The former submariner had the grace to look uncomfortable. "It is in both of our personnel folders. I prayed I'd never have to actually follow through. I – " he hesitated a long moment. "I think both he and I knew I was the one most likely to have to act on it, on his behalf. I've never shot any one at close range. Never had to see life drain from the eyes of someone I put a bullet in. Look at what Harm's gone through just in the time he's known you."

Mac grew very still.

"Wait. That came out wrong. I didn't mean. I meant that time period, Colonel, not because – "

"Of me. I know, Sturgis. It is all too true. He seems to attract danger. It's not that he courts it. It just follows him like a shadow. He had fired a gun in action before he even came to the Academy, in Viet Nam, at sixteen. That girl, his age – Jem? She died in his arms and he blamed himself.

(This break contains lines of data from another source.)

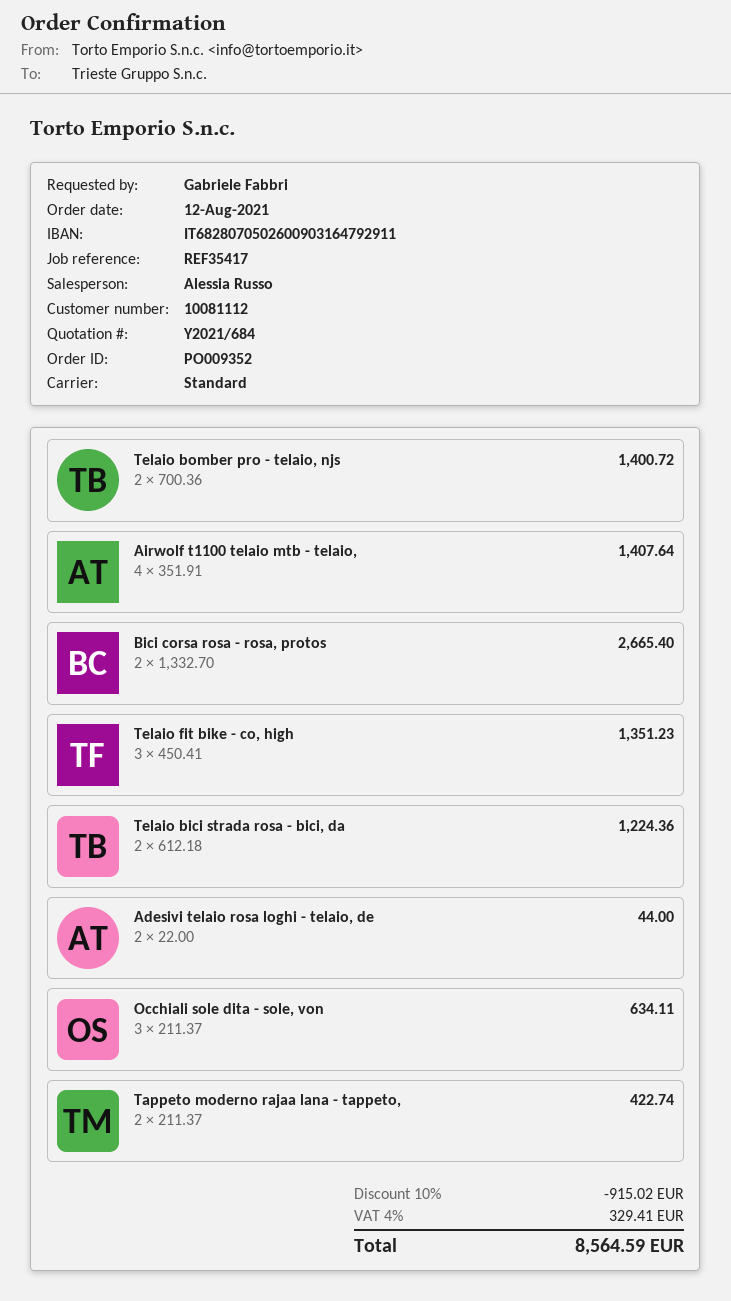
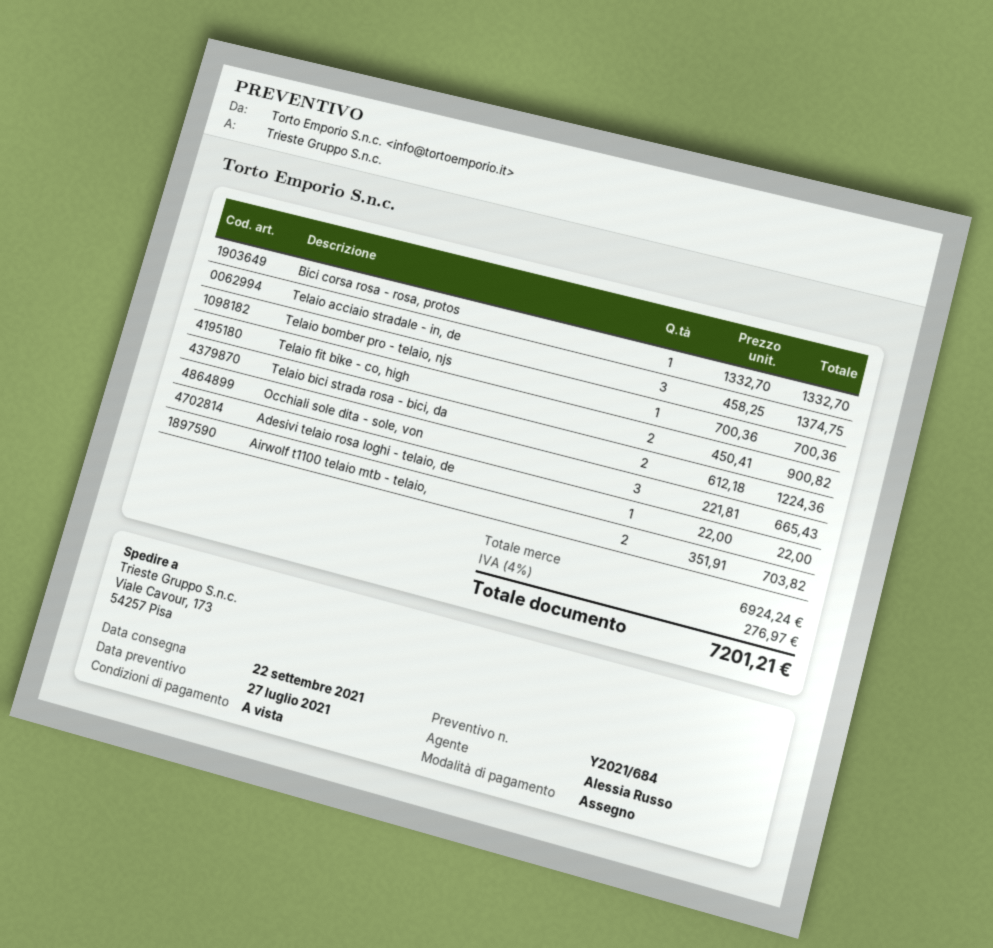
Telaio bomber pro - telaio, njs: 2 x 700.36 = 1400.72 -> 1 x 700.36 = 700.36
Airwolf t1100 telaio mtb - telaio,: 4 x 351.91 = 1407.64 -> 2 x 351.91 = 703.82
Bici corsa rosa - rosa, protos: 2 x 1332.70 = 2665.40 -> 1 x 1332.70 = 1332.70
Telaio fit bike - co, high: 3 x 450.41 = 1351.23 -> 2 x 450.41 = 900.82
Adesivi telaio rosa loghi - telaio, de: 2 x 22.00 = 44.00 -> 1 x 22.00 = 22.00
Occhiali sole dita - sole, von: 3 x 211.37 = 634.11 -> 3 x 221.81 = 665.43
Tappeto moderno rajaa lana - tappeto,: 2 x 211.37 = 422.74 -> none
Telaio acciaio stradale - in, de: none -> 3 x 458.25 = 1374.75
discount: 10% = 915.02 -> none
tax: 4% = 329.41 -> 4% = 276.97
total: 8564.59 -> 7201.21

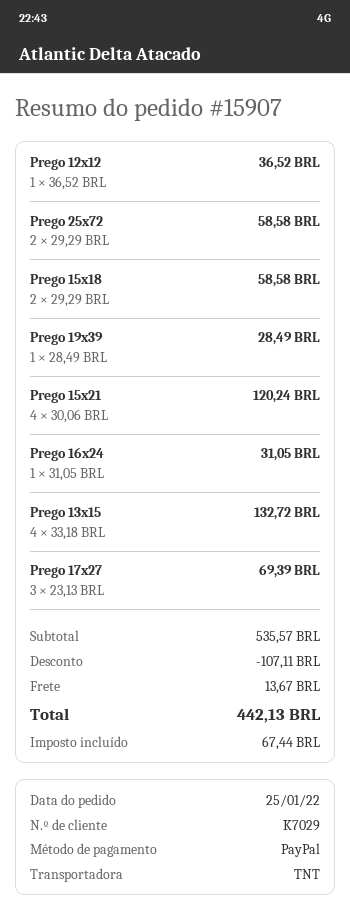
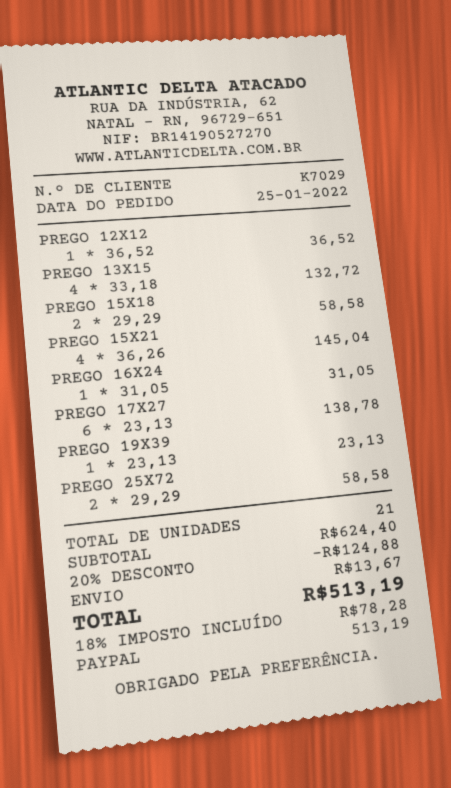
Prego 19x39: 1 x 28.49 = 28.49 -> 1 x 23.13 = 23.13
Prego 15x21: 4 x 30.06 = 120.24 -> 4 x 36.26 = 145.04
Prego 17x27: 3 x 23.13 = 69.39 -> 6 x 23.13 = 138.78
subtotal: 535.57 -> 624.40
discount: 107.11 -> 124.88
tax: 67.44 -> 78.28
total: 442.13 -> 513.19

Turner nodded. "This though – he was laying there. Hearing the things he heard and helpless to do anything. It's – it's what I feared when I read that paragraph in Brake's report. The drugs he was given combined would paralyze and give outward evidence indicative of coma, chronic vegetative state; but, he might very well regain consciousness, be aware during that time, hearing everything around him… Even just being in that state would be a terrible nightmare, but to hear what he did? To be being sold off, piece by piece."

"You knew?"

"I feared. After what you told Admiral Boone, myself and the doctor about the incident on the Watertown the other day, just the possibility in the report was enough to make me black out." The man's eyes welled with tears. "Imagine how much worse it was for him – in the cold reality we now kna- kna- know…oh, God, what really happened, it's so much worse than what I feared." His shoulders shook as the tears finally spilled.

Colonel Sarah MacKenzie put her arms around Harm's friend and they gave way to their tears, as the Chaplain prayed, a SEAL acted and a wing man kept watch over Commander Rabb in the next room.